The reason you're getting an IndexError is because you're changing the length of the list as you iterate in the for-loop. Basically, here's the logic...
#-- Build the original list: [0, 1, 2, ..., 19]
l = range(20)
#-- Here, the range function builds ANOTHER list, in this case also [0, 1, 2, ..., 19]
#-- the variable "i" will be bound to each element of this list, so i = 0 (loop), then i = 1 (loop), i = 2, etc.
for i in range(0,len(l)):
if i == something:
#-- So, when i is equivalent to something, you "pop" the list, l.
#-- the length of l is now *19* elements, NOT 20 (you just removed one)
l.pop(i)
#-- So...when the list has been shortened to 19 elements...
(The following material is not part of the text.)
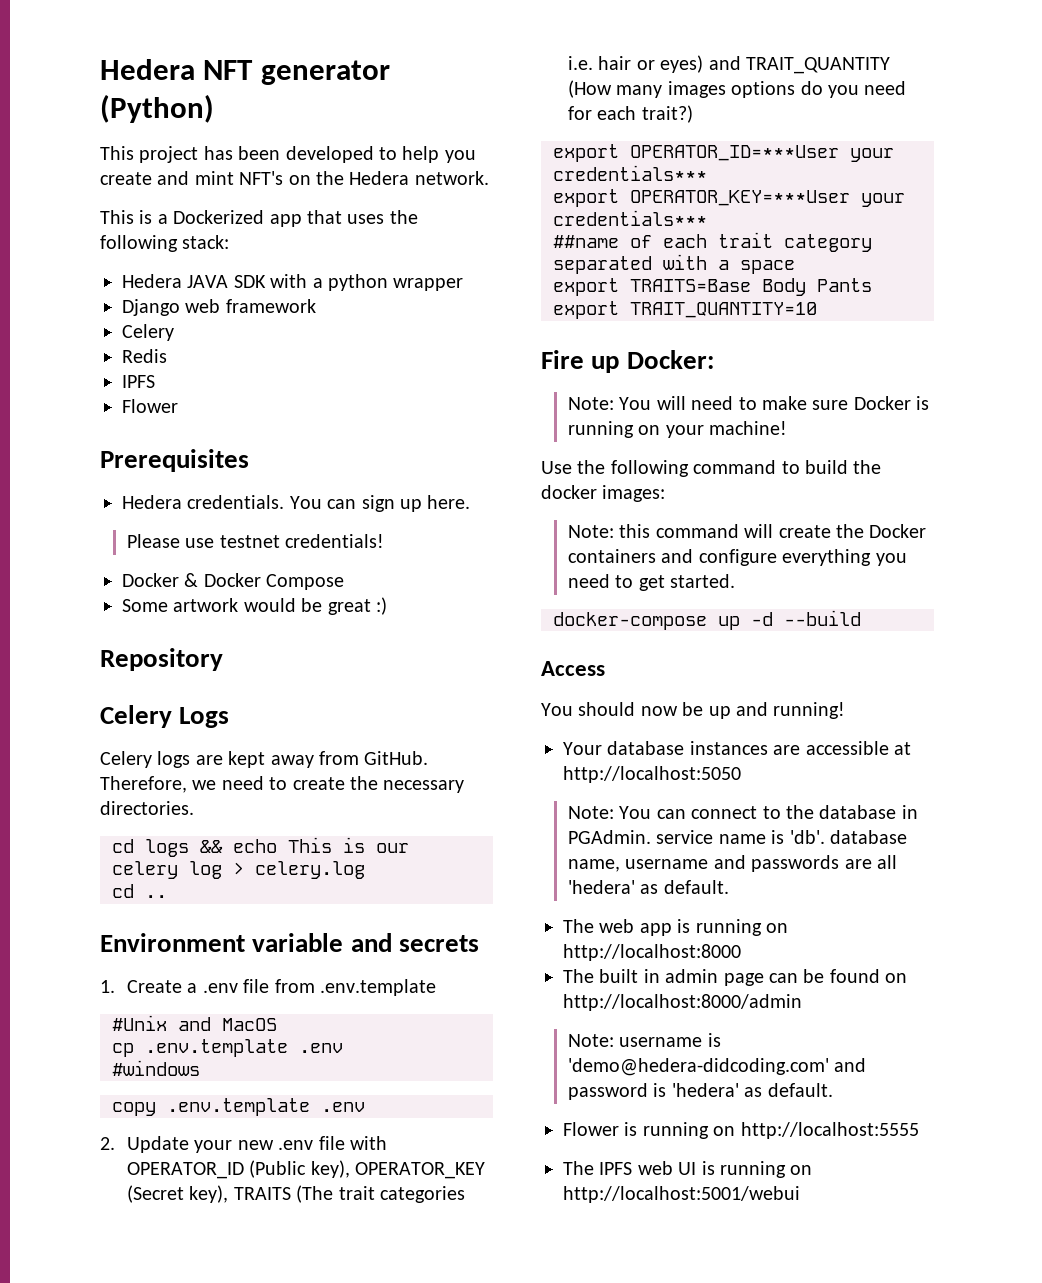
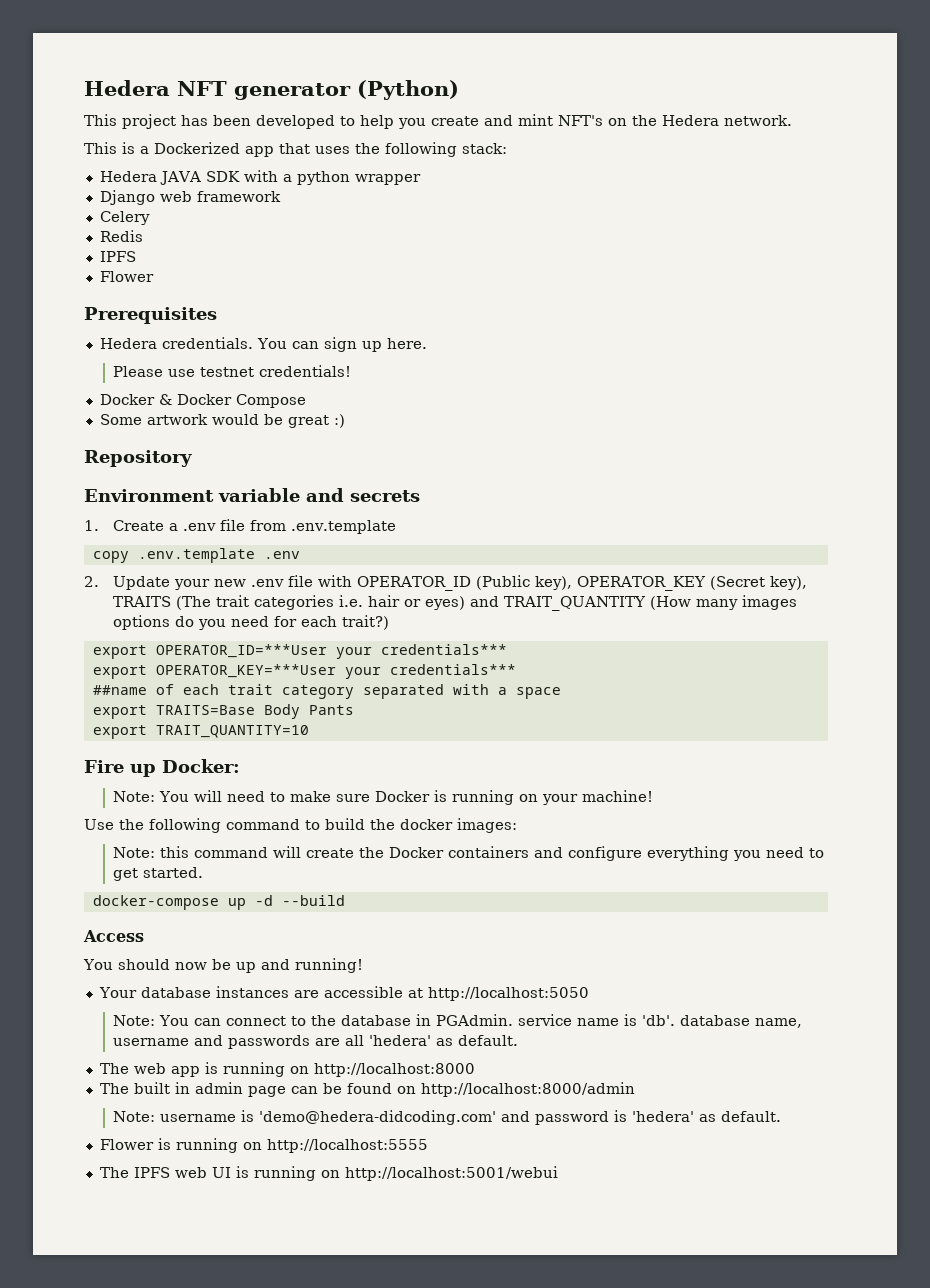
[100,705,230,728] [100,751,429,768] [100,776,465,793] [100,801,194,815] [112,837,409,857] [112,861,365,879] [112,884,167,898] // Celery Logs // Celery logs are kept away from GitHub. Therefore, we need to create the necessary directories. // cd logs && echo This is our celery log > celery.log // cd .. -> (192, 458) none
[112,1015,277,1031] [112,1039,343,1057] [112,1060,200,1076] // #Unix and MacOS // cp .env.template .env // #windows -> (396, 527) none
#-- we're still iterating, i = 17 (loop), i = 18 (loop), i = 19 *CRASH*
#-- There is no 19th element of l, as l (after you popped out an element) only
#-- has indices 0, ..., 18, now.
NOTE also, that you're making the "pop" decision based on the index of the list, not what's in the indexed cell of the list. This is unusual -- was that your intention? Or did you
mean something more like...
if l[i] == something:
l.pop(i)
Now, in your specific example, (l[i] == i) but this is not a typical pattern.
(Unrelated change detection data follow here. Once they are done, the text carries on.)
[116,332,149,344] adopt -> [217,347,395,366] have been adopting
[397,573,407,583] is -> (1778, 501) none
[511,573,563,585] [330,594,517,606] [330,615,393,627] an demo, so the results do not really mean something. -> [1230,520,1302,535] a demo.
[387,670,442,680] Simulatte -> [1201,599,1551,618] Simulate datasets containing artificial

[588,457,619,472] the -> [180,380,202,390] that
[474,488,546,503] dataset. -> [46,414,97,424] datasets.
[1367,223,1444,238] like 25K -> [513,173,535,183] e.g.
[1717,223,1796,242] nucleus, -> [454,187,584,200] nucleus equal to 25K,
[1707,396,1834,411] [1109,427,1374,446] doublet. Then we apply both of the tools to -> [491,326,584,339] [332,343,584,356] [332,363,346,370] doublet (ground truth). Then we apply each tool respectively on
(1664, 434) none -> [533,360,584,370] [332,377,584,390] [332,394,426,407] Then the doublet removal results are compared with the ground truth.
Rather than iterating over the list, try the filter function. It's a built-in (like a lot of other list processing functions: e.g. map, sort, reverse, zip, etc.)
Try this...
#-- Create a function for testing the elements of the list.
def f(x):
if (x == SOMETHING):
return False
else:
return True
#-- Create the original list.
l = range(20)
#-- Apply the function f to each element of l.
#-- Where f(l[i]) is True, the element l[i] is kept and will be in the new list, m.
#-- Where f(l[i]) is False, the element l[i] is passed over and will NOT appear in m.
m = filter(f, l)
List processing functions go hand-in-hand with "lambda" functions - which, in Python, are brief, anonymous functions. so, we can re-write the above code as...
#-- Create the original list.
l = range(20)
#-- Apply the function f to each element of l.
#-- Where lambda is True, the element l[i] is kept and will be in the new list, m.
#-- Where lambda is False, the element l[i] is passed over and will NOT appear in m.
m = filter(lambda x: (x != SOMETHING), l)
Give it a go and see it how it works!